Construction of a BiOCl/Bi2O2CO3 S-Scheme Heterojunction Photocatalyst via Sharing [Bi2O2]2+ Slabs with Enhanced Photocatalytic H2O2 Production Performance.

Abstract

The construction of a close contact interface is key to enhancing the photocatalytic activity in heterojunctions. In the work, the BiOCl/Bi2O2CO3 of sharing [Bi2O2]2+ slabs S-scheme heterojunction was prepared by a HCl in situ etching method. The optimal composite photocatalyst could accomplish sizable productivity of H2O2 to 2562.95 μmol g-1 h-1 under simulated solar irradiation, higher than that of primitive Bi2O2CO3 and BiOCl. Moreover, the synthesized catalysts showed good stability. The band structures of BiOCl and Bi2O2CO3 were determined, confirming the formation of BiOCl/Bi2O2CO3 S-scheme heterojunction The BiOCl/Bi2O2CO3, which obviously improved the separation efficiency of photoinduced carriers and effectively enhanced the redox ability of the photocatalyst.
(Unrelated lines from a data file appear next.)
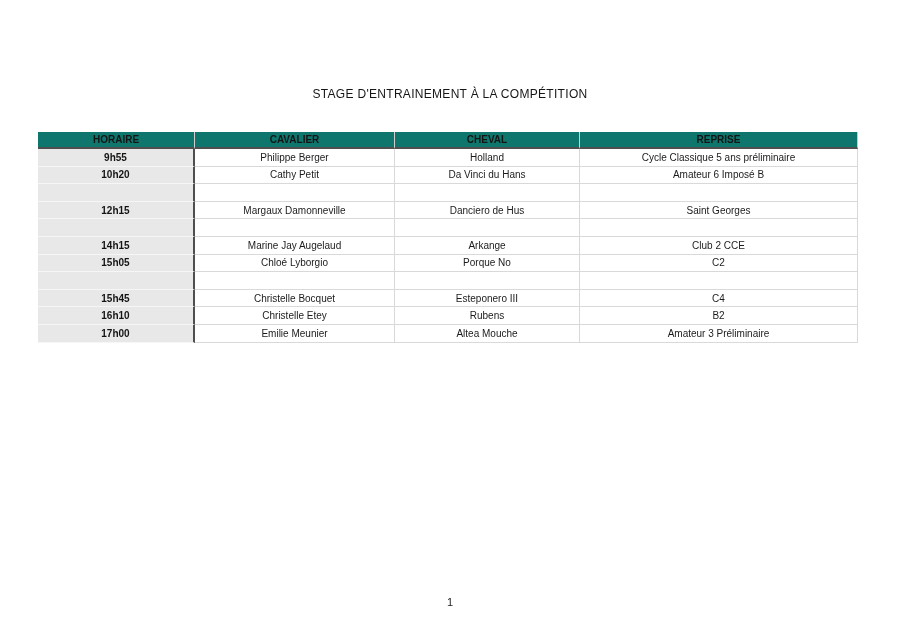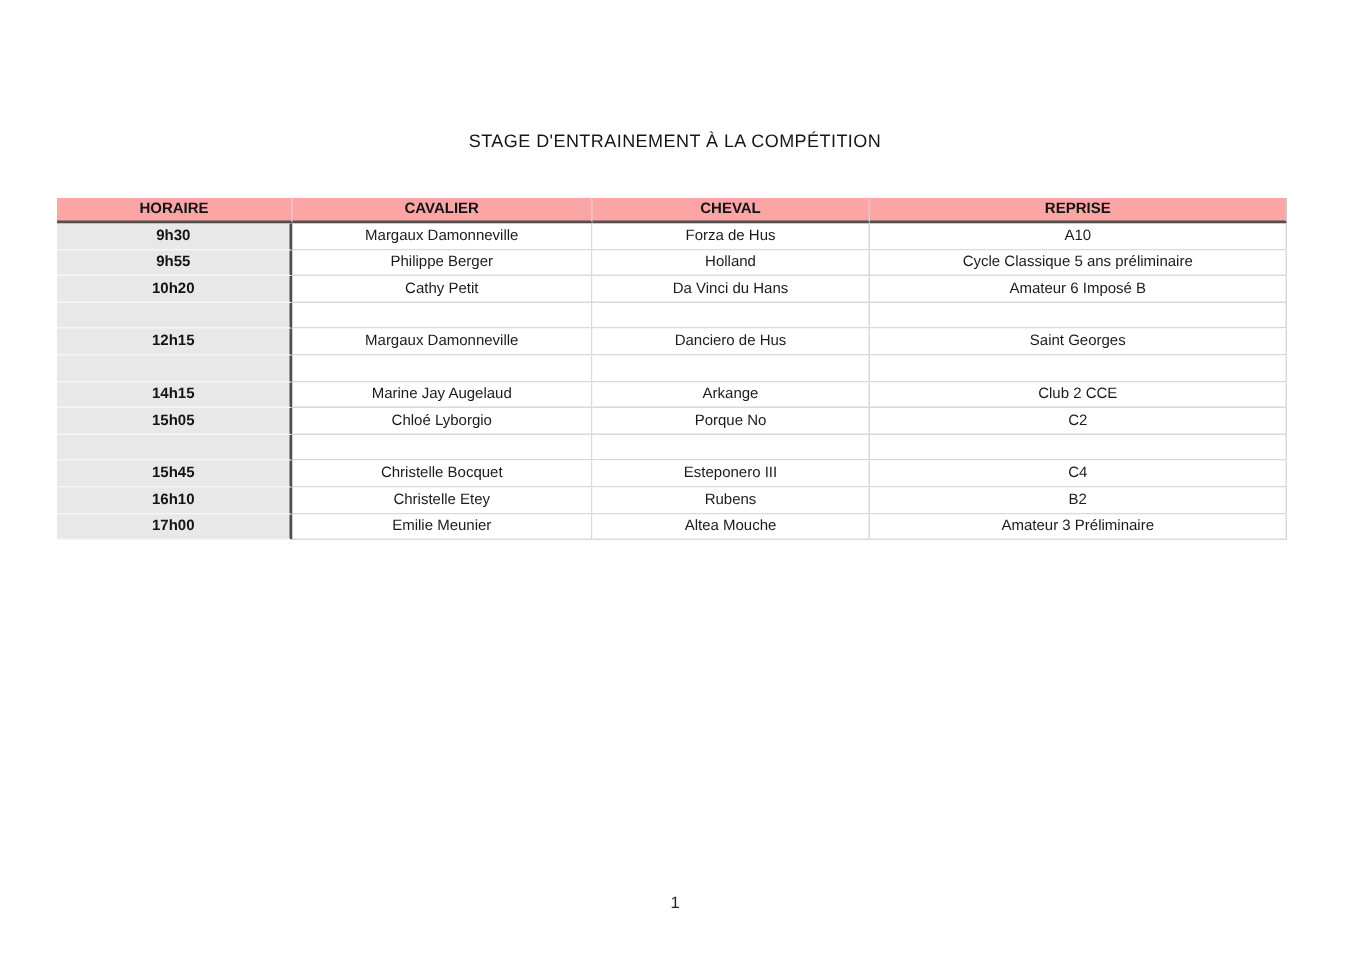"HORAIRE" th { background: #fca5a5 -> #0f766e }
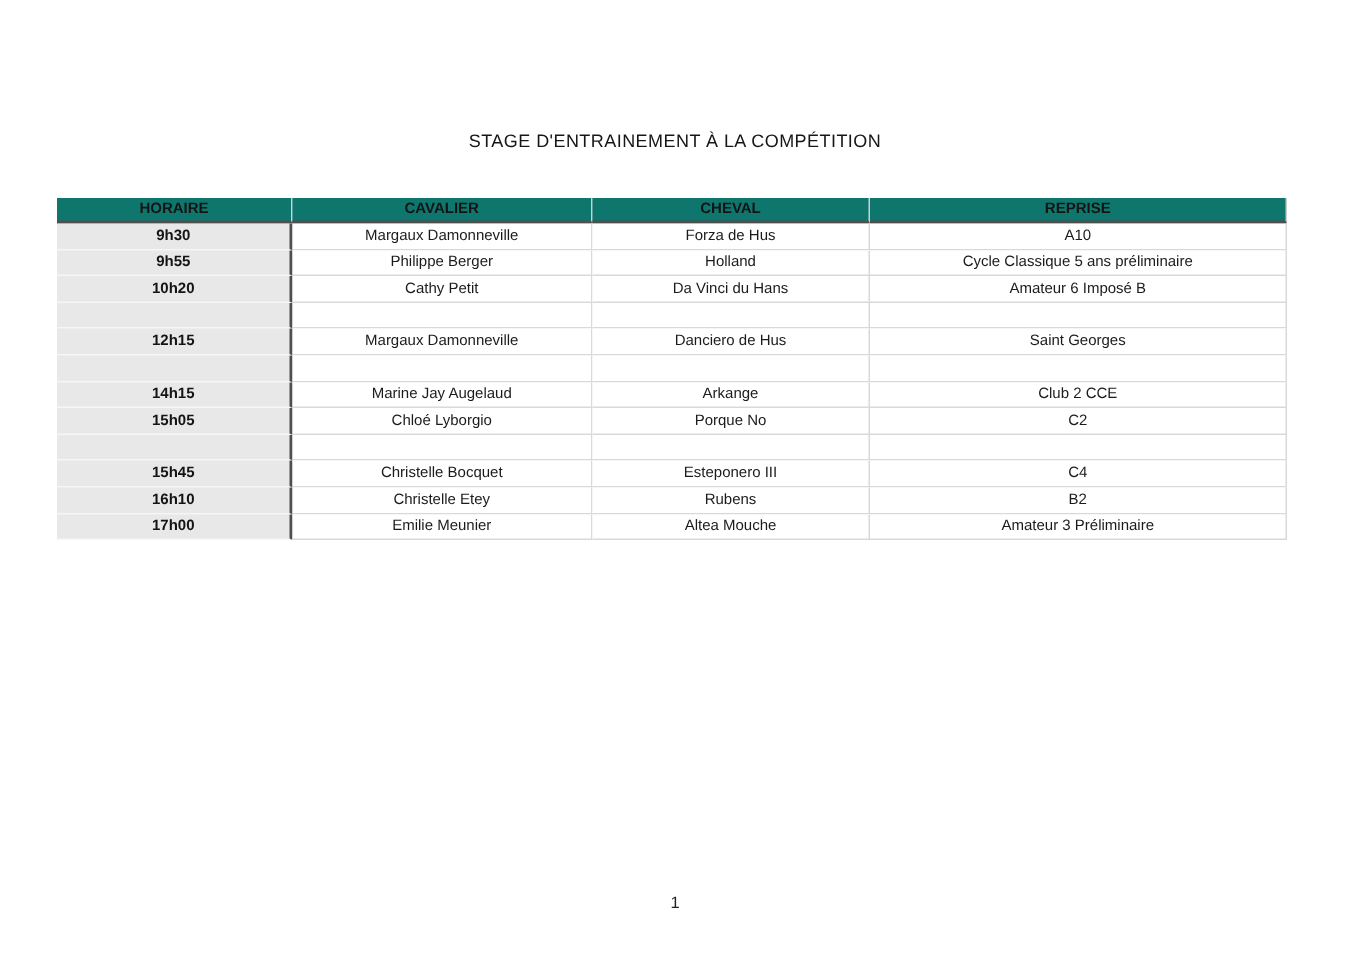"9h30" tr { html: <tr> <td>9h30</td> <td>Margaux Damonneville</td> <td>Forza de Hus</td> <td>A10</td> </tr> -> none }
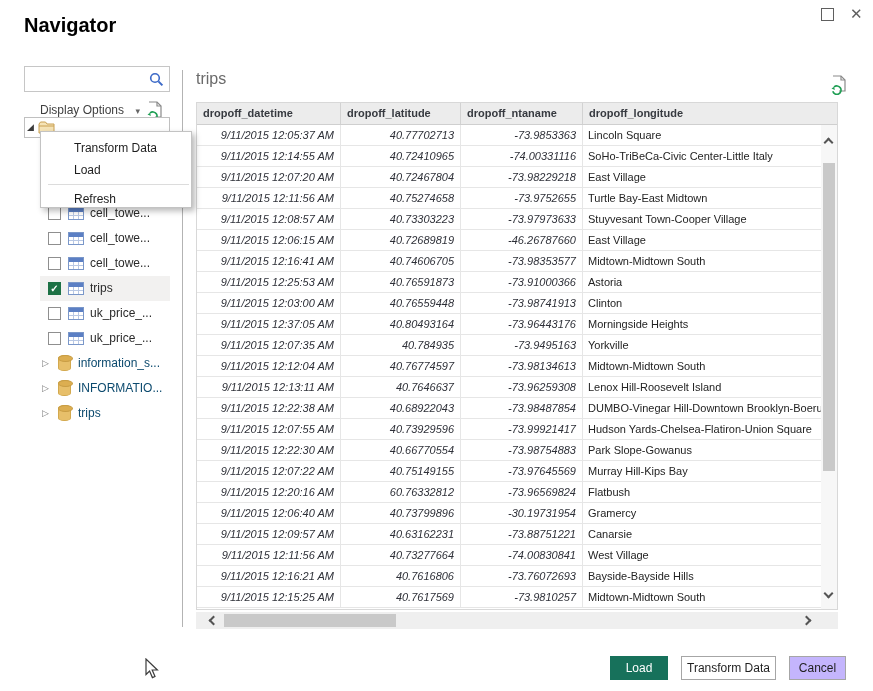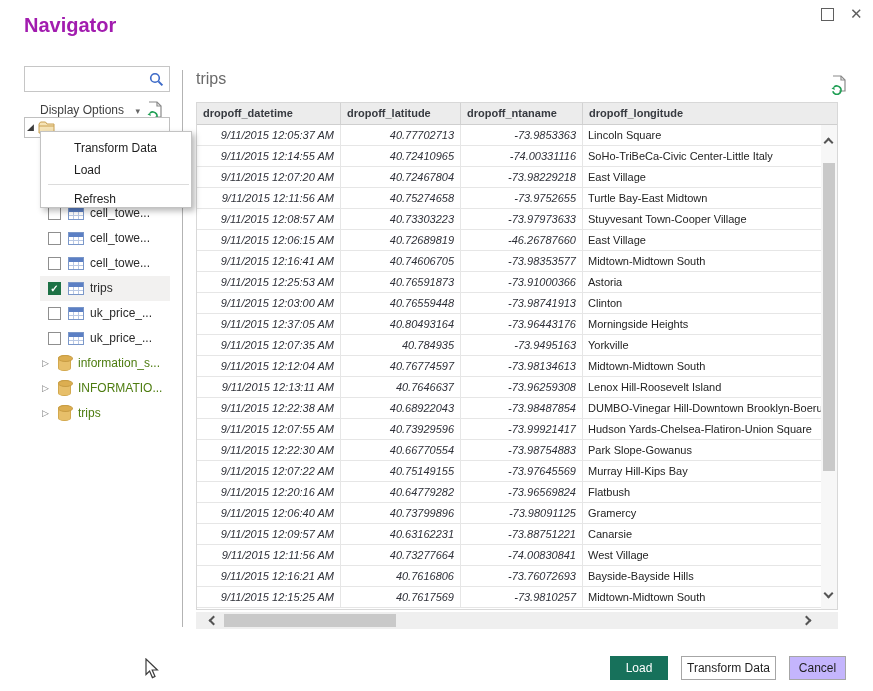"Navigator" .win-title { color: #a21caf -> #000000 }
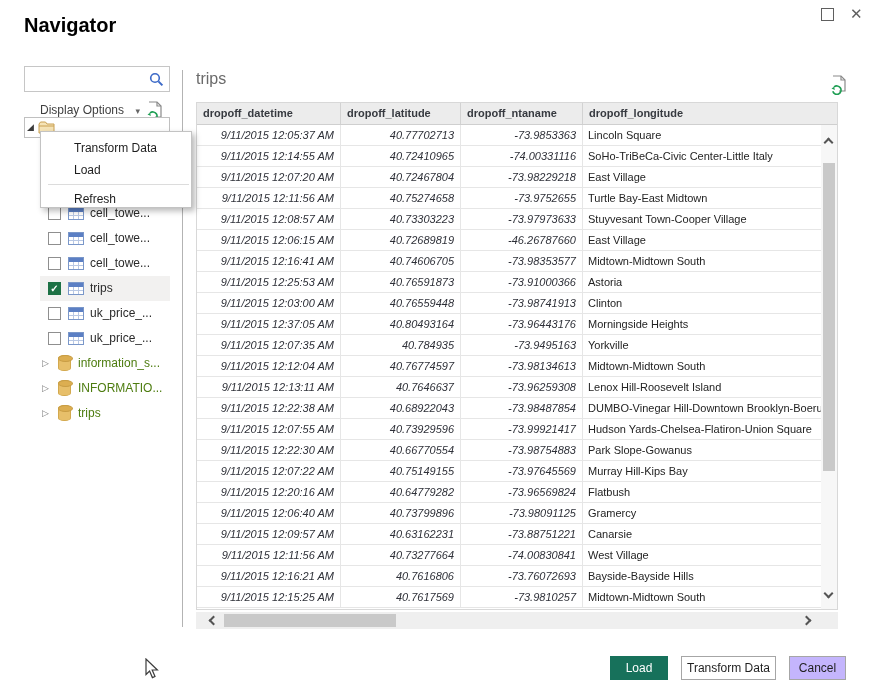"information_s..." .db-label { color: #4d7c0f -> #0c4a6e }
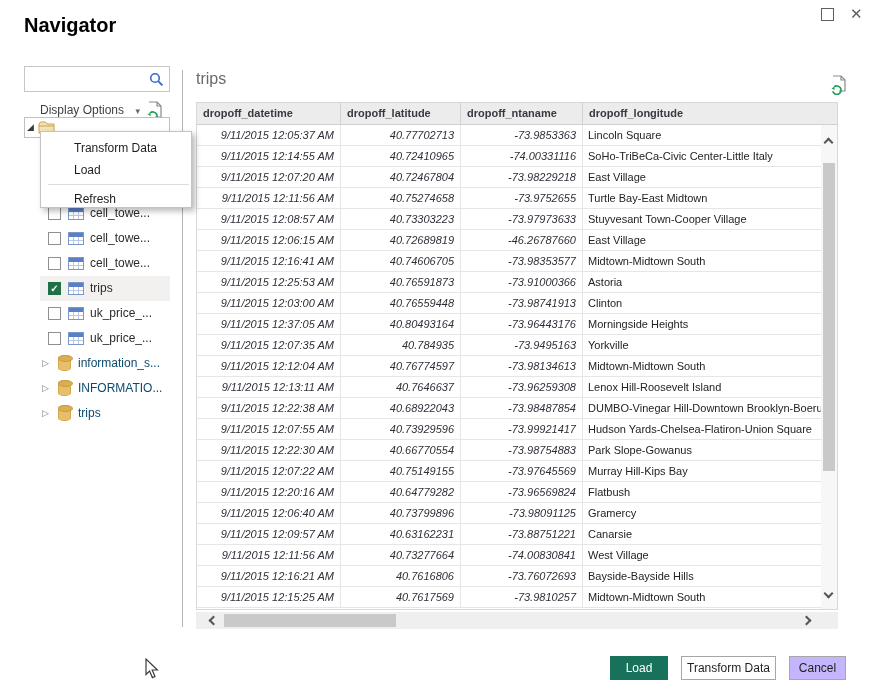"40.64779282" div.tcell { text: 40.64779282 -> 60.76332812 }
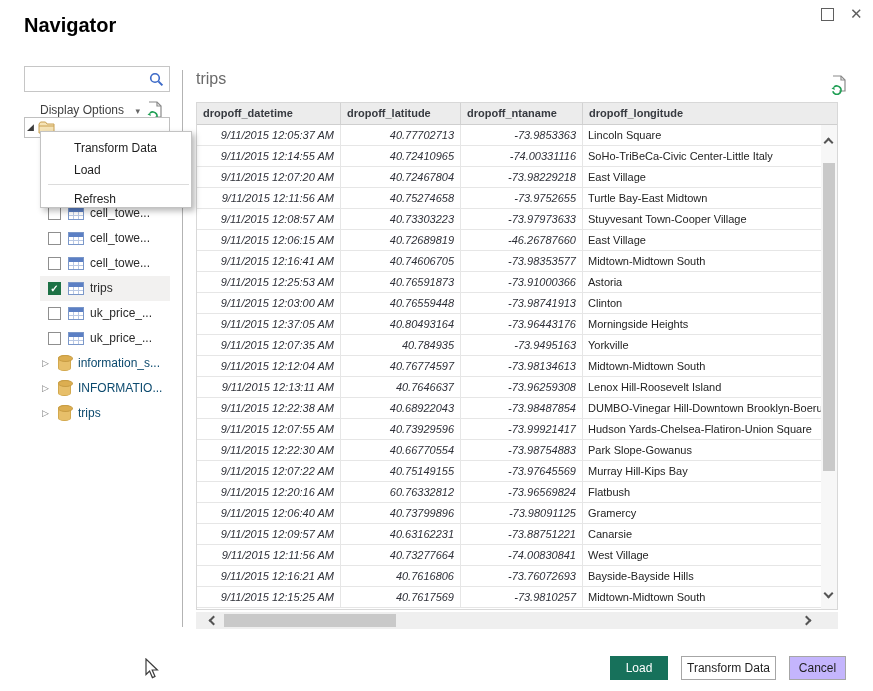"-73.98091125" div.tcell { text: -73.98091125 -> -30.19731954 }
In addition, density functional theory (DFT) calculations were utilized to analyze the electron transfer properties and the constitution of the built-in electric field at the interface of BiOCl and Bi2O2CO3. The photocatalytic reaction process was further researched by electron paramagnetic resonance (EPR), indicating the active species in the photocatalytic production of hydrogen peroxide. Eventually, a feasible S-scheme electron transfer mechanism on the BiOCl/Bi2O2CO3 heterojunction during the photocatalytic H2O2 production process was proposed and discussed. This work provides a reliable strategy for the fine design of the S-scheme heterojunction.